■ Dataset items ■
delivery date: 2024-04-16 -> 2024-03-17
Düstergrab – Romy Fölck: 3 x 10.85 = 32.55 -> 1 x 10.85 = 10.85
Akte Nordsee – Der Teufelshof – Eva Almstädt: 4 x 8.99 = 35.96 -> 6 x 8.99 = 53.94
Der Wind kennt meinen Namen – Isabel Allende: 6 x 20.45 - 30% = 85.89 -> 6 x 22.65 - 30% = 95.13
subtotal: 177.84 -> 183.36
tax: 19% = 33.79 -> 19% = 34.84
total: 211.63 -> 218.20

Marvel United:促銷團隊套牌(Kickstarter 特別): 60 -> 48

* * *

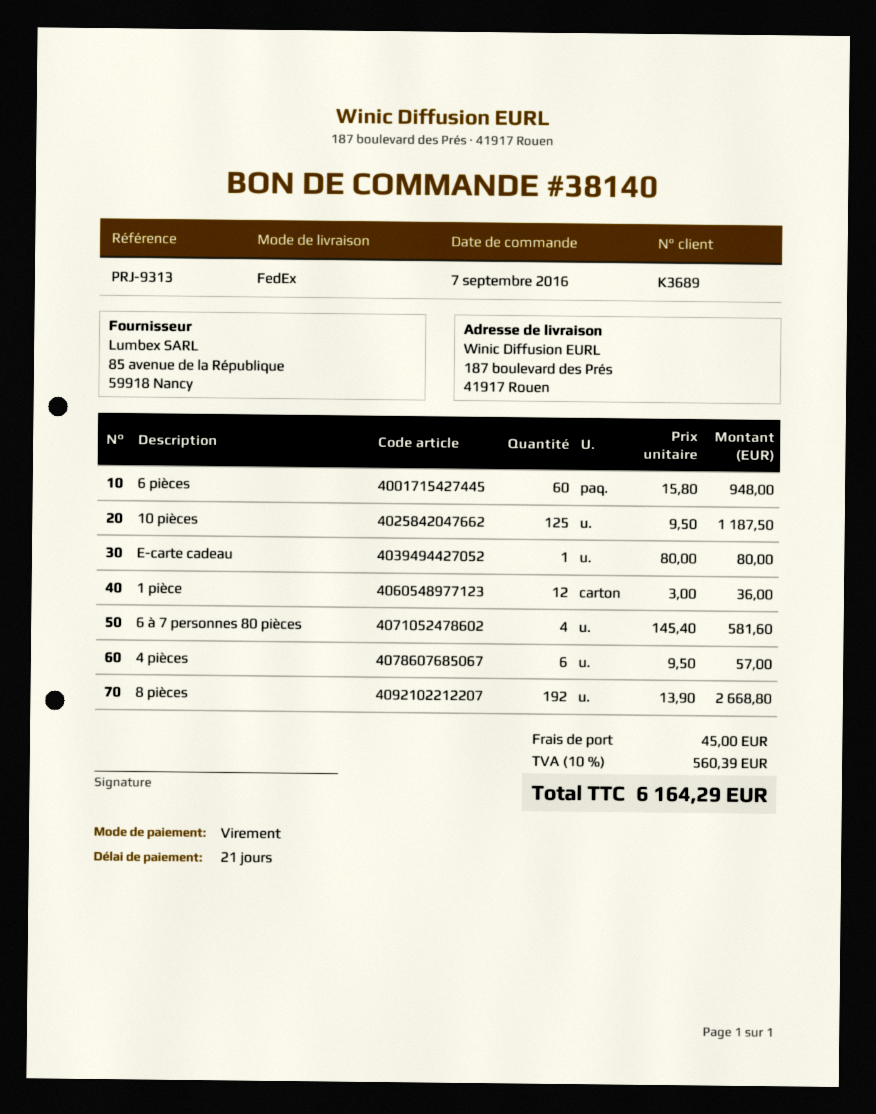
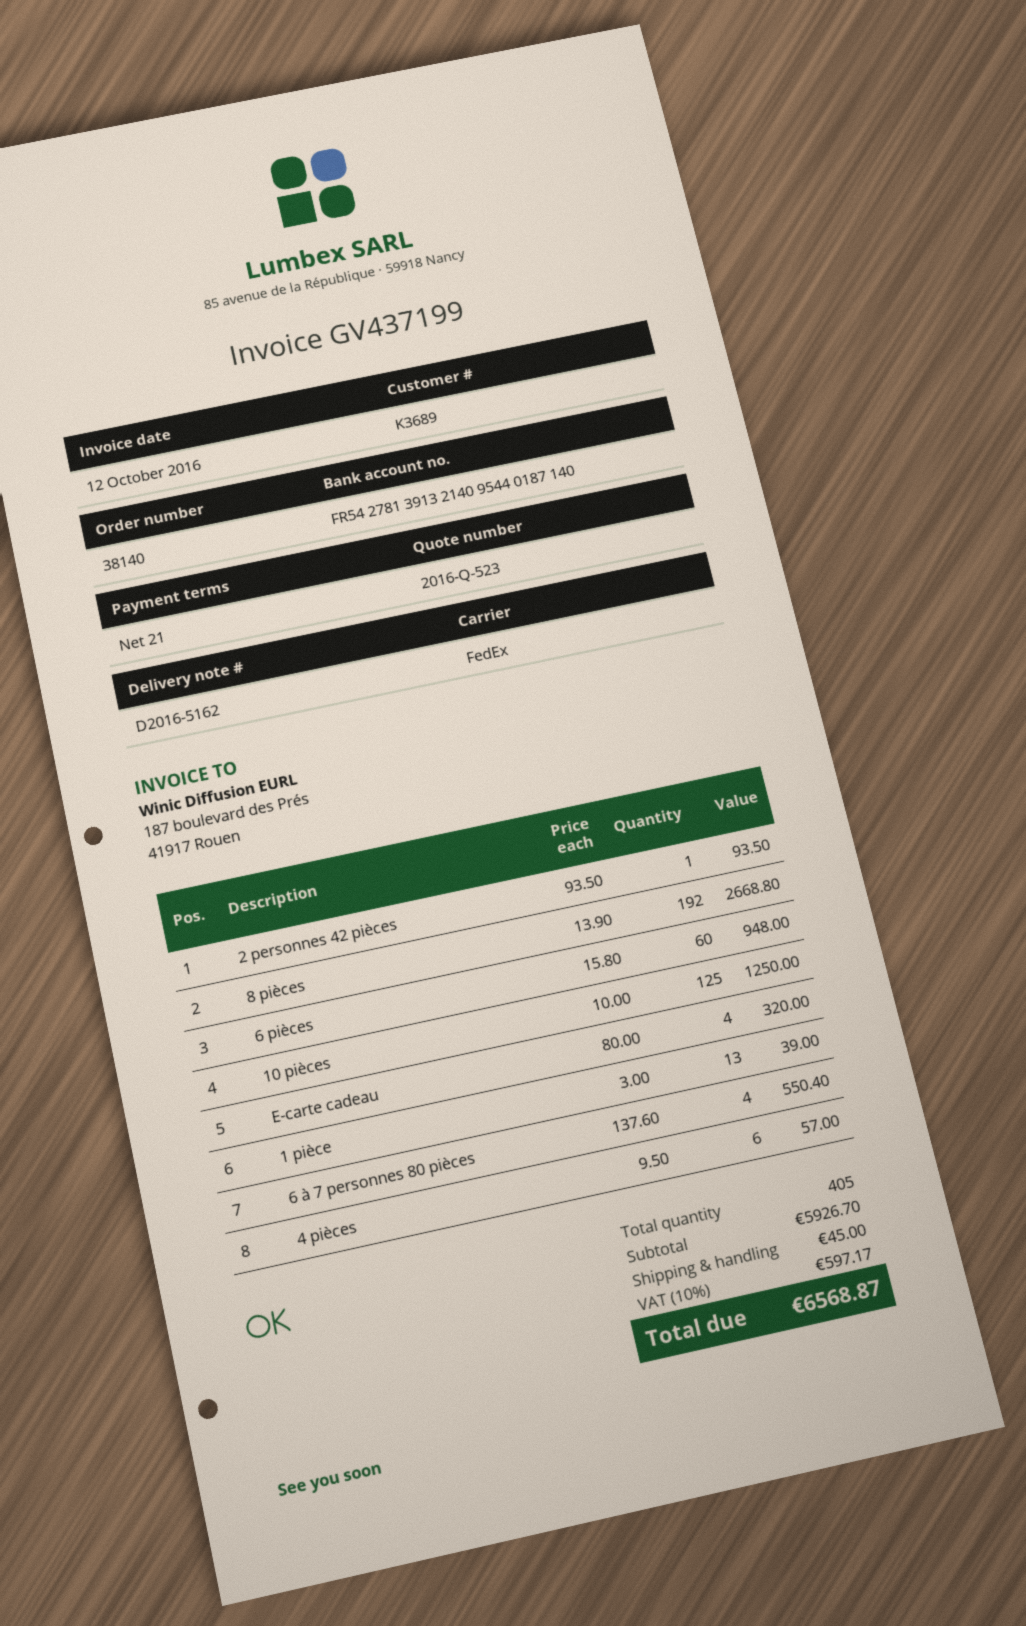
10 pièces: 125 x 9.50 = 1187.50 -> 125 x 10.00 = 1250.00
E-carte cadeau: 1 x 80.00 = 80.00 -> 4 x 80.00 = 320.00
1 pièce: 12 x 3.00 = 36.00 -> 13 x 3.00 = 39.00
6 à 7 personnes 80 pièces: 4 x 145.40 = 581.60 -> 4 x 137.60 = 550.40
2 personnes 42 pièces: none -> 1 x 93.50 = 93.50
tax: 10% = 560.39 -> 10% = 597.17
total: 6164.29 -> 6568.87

■ TASK BRIEF ■
Set down again, word for word, the stretch of records from the line with "Der Wind kennt" to the line with "Marvel United:促銷團隊套牌(Kickstarter 特別): 60", both of those lines included.

■ TASK RESULT ■
Der Wind kennt meinen Namen – Isabel Allende: 6 x 20.45 - 30% = 85.89 -> 6 x 22.65 - 30% = 95.13
subtotal: 177.84 -> 183.36
tax: 19% = 33.79 -> 19% = 34.84
total: 211.63 -> 218.20

Marvel United:促銷團隊套牌(Kickstarter 特別): 60 -> 48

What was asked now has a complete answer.